For buyers and sellers alike, this is a grim outlook. As rates go up, so do monthly payments for new homebuyers, which ultimately drives down home prices. Using rough numbers, $1,300 per month will get you a $225,000 home today, versus close to $300,000 just 18-months ago. It's the ultimate lose-lose scenario. But the alternative, theoretically at least, is inflation. One of the Fed's best defenses against inflation is to raise interest rates but raising them too far could lead to recession (if we're not already there) - or worse stagflation, a term once relegated to the history books.
Meanwhile, us commonfolk are left to grapple with difficult market conditions as the Fed walks the tightrope between inflation and recession. That being said, the economy is predictable to an extent. While we can’t know exactly when things will turnaround, economics holds true to the most basic law of physics – what goes up must come down – it’s just a matter of time. Fortunately, there are some things we can do to position to be in a good place when the market does shift.
Melissa Cohn, regional vice president of William Raveis Mortgage stated in a 9/21 CNBC article, “You marry the house but date the rate...it’s highly likely that rates will be lower by the middle of next year and even if that projection misses the mark certainly by the end of 2023 or early 2024.”
In other words, long-term buyers shouldn’t stress too much about interest rates. Sure, 7% is a tough pill to swallow but you may only have to live with that for a couple years before refinancing into something lower. If you plan to stay in a home for 10+ years and can afford a higher monthly payment, now’s not a bad time to buy, especially if rates fall again next year. Keep in mind, high interest rates negatively impact prices, so an interest rate drop will not only give homeowners a chance to refinance but should also give them a nice boost in home equity.
Another way to look at things is from a historical perspective. A July article by Business Insider, stated, "The reason it may seem like [interest rates] are extremely high now is due to the sudden and dramatic drop experienced during 2020. At that time, the Federal Reserve purchased large amounts of treasuries and mortgage bonds to help stabilize the economy. It resulted in the 30-year fixed-rate mortgage falling from 4.6% at the end of 2018 to an all-time low of 2.70% at the end of 2020. The abrupt decline was rare as data from Freddie shows a plummet in rates has only happened twice before in the past 20 years — in 2003 and after the housing crash in 2009. During those time periods, home price growth experienced upward trajectories similar to price appreciation seen in the Covid-19 housing market.”
Put simply, abrupt changes in interest, whether increasing or decreasing, draw lots of attention and that’s what we’re seeing now.
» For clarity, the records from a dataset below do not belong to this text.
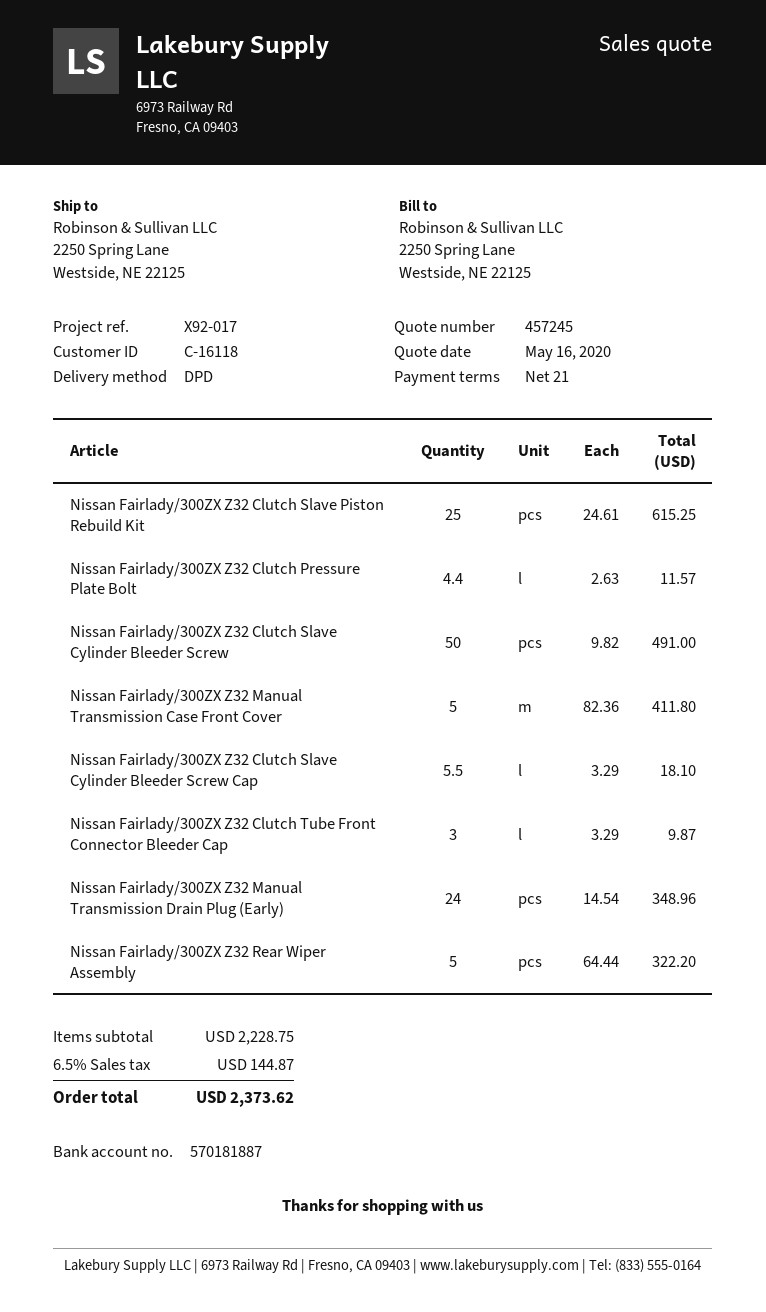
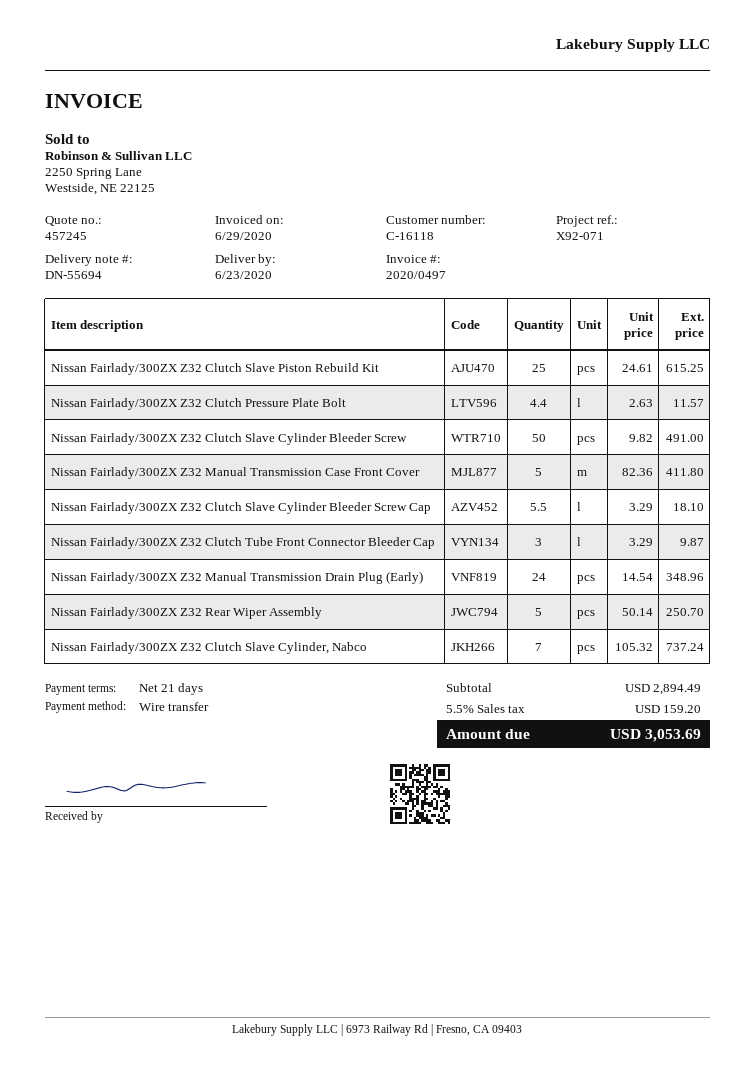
reference: X92-017 -> X92-071
Nissan Fairlady/300ZX Z32 Rear Wiper Assembly: 5 x 64.44 = 322.20 -> 5 x 50.14 = 250.70
Nissan Fairlady/300ZX Z32 Clutch Slave Cylinder, Nabco: none -> 7 x 105.32 = 737.24
subtotal: 2228.75 -> 2894.49
tax: 6.5% = 144.87 -> 5.5% = 159.20
total: 2373.62 -> 3053.69

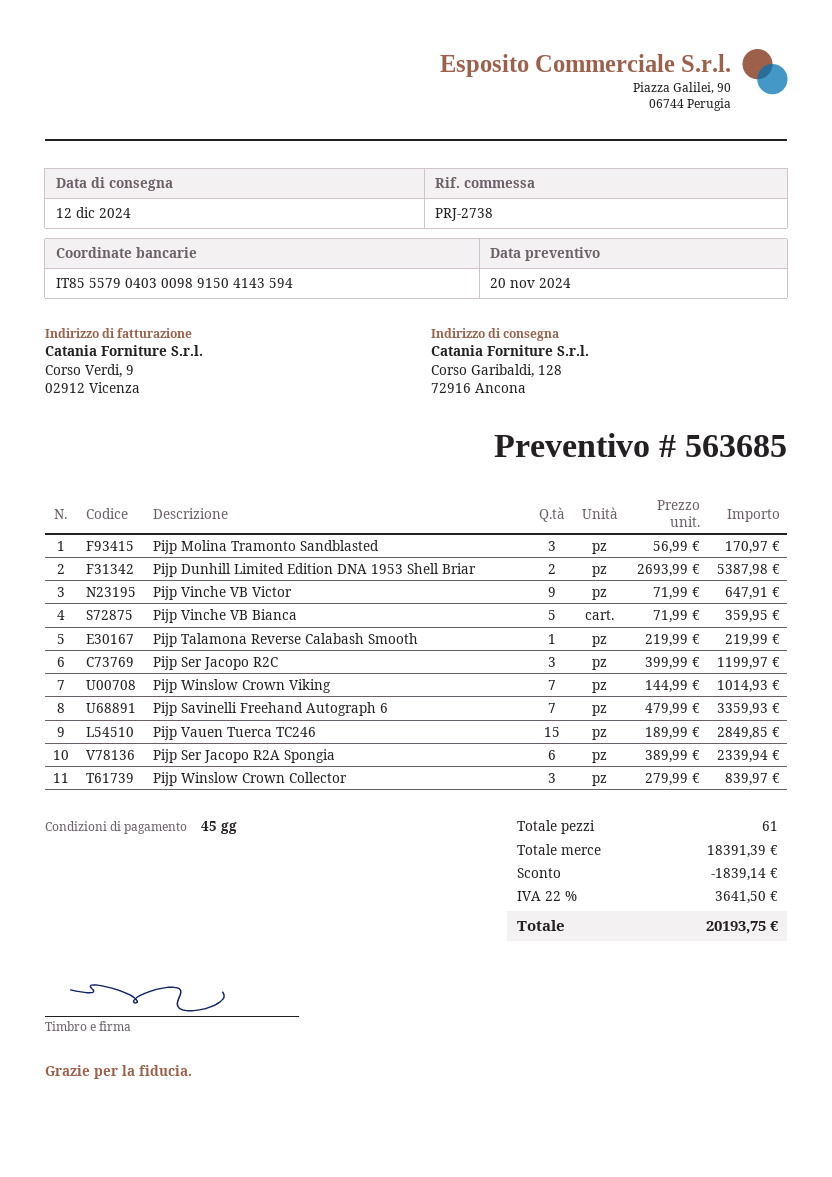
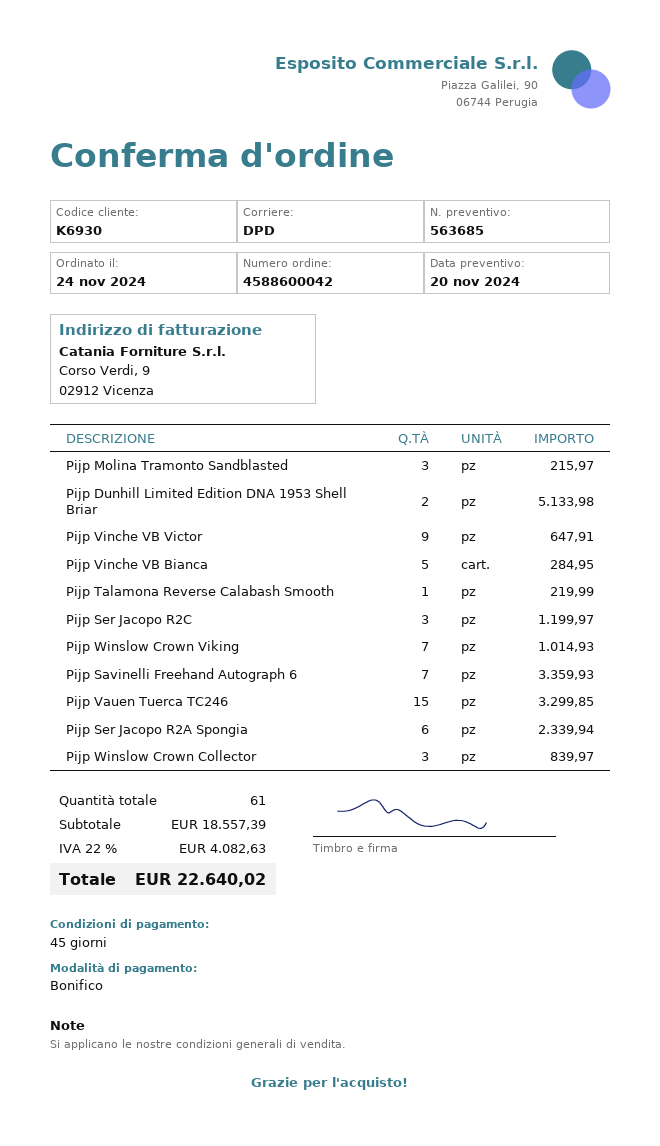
Pijp Molina Tramonto Sandblasted: 3 for 170.97 -> 3 for 215.97
Pijp Dunhill Limited Edition DNA 1953 Shell Briar: 2 for 5387.98 -> 2 for 5133.98
Pijp Vinche VB Bianca: 5 for 359.95 -> 5 for 284.95
Pijp Vauen Tuerca TC246: 15 for 2849.85 -> 15 for 3299.85
subtotal: 18391.39 -> 18557.39
discount: 1839.14 -> none
tax: 22% = 3641.50 -> 22% = 4082.63
total: 20193.75 -> 22640.02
With that in mind, prices are still up over this time last year. The average Central Ohio home sold for $337,963 last month, a 9.7% increase over August of 2021. On a price per square foot basis, the increase was even sharper – an 11% increase from $167 to $185.
While price is often the most important metric, there are some other statistics that show a less optimistic outlook. Days on market, for example, is up from 11 days in 2021 to 15 days in 2022. The number of homes sold last month was down 13% and the number of homes under contract was down 19%, which shows buyer activity is seriously slowing down. On the other hand, seller activity is slowing as well. New listings in Central Ohio fell by 14.6%. All in, total home inventory remained relatively flat – 3,499 homes for sale this August, a modest 2.4% increase to August 2021. So despite rising interest rates, demand remains relatively high – at least for now and at least enough to keep things relatively stable. As long as rates don’t continue to increase and inflation starts coming down, we should see things start to “normalize” back to 2021 levels within the next 12-18 months.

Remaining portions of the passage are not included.